How many lines below hold "padding"? Answer with only the number.
----- Data for processing -----
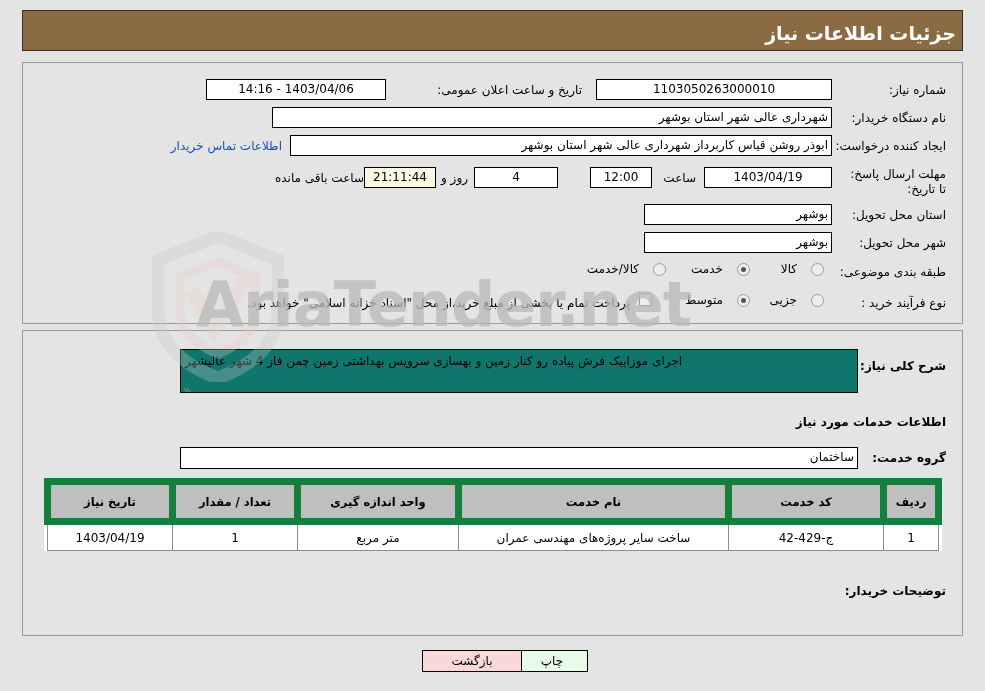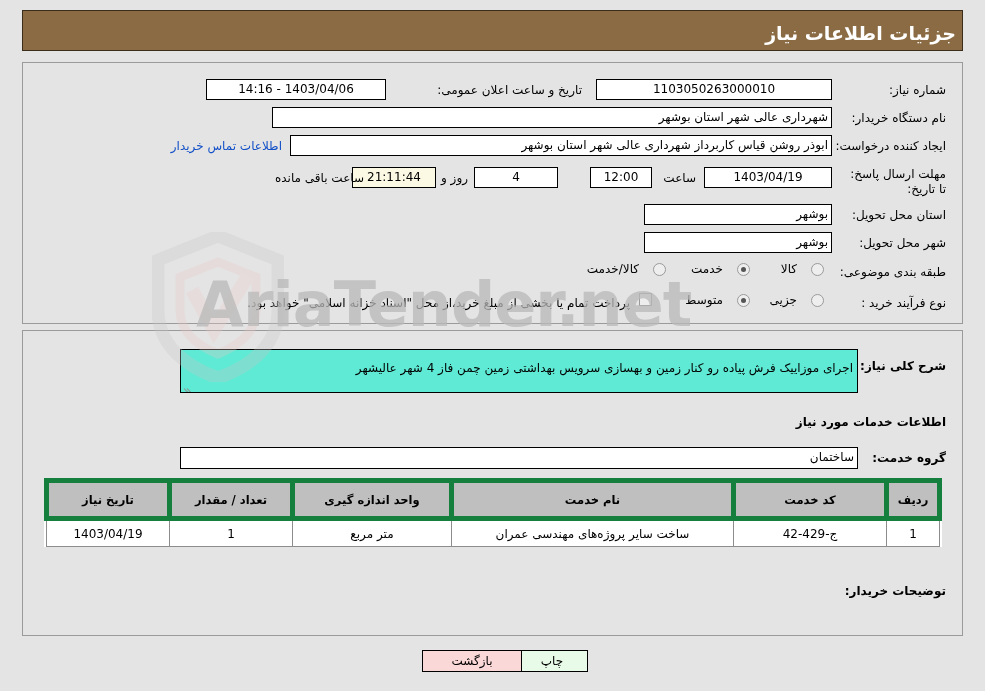--- a/index.html
+++ b/index.html
@@ -273,7 +273,7 @@
   <div class="fld center" style="right:310px; top:104px; width:62px;">12:00</div>
   <div class="fld center" style="right:404px; top:104px; width:84px;">4</div>
   <span class="lbl" style="right:494px; top:108px;">روز و</span>
-  <div class="fld center yellow" style="right:526px; top:104px; width:84px;">21:11:44</div>
+  <div class="fld center yellow" style="right:526px; top:104px; width:72px;">21:11:44</div>
   <span class="lbl" style="right:598px; top:108px;">ساعت باقی مانده</span>
 
   <span class="lbl" style="right:16px; top:145px;">استان محل تحویل:</span>

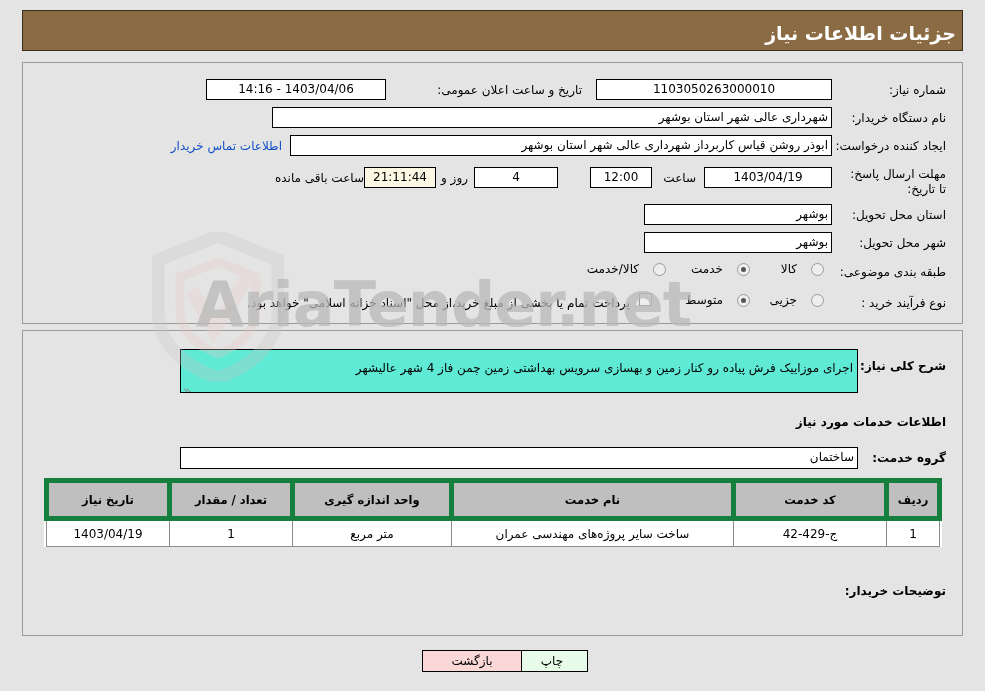--- a/index.html
+++ b/index.html
@@ -157,14 +157,14 @@
   
   .ta {
     position: absolute;
-    background: #5eead4;
+    background: #0f766e;
     border: 1px solid #000;
     box-sizing: border-box;
     font-size: 12px;
     line-height: 17px;
-    padding: 10px 4px 0 4px;
+    padding: 3px 4px 0 4px;
     overflow: hidden;
-    text-align: right;
+    text-align: left;
   }
   .ta .grip {
     position: absolute;

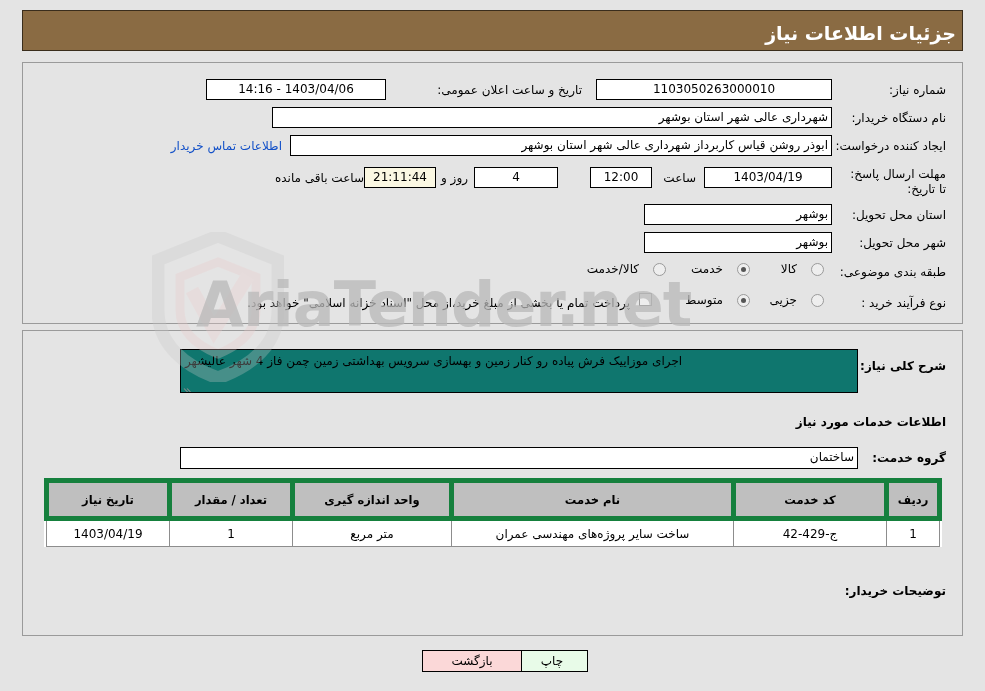--- a/index.html
+++ b/index.html
@@ -203,7 +203,7 @@
   }
   .tbl th {
     background: #bfbfbf;
-    border: 5px solid #15803d;
+    border: 7px solid #15803d;
     font-weight: bold;
     font-size: 11.5px;
     height: 25px;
-----
◆ Final answer: 2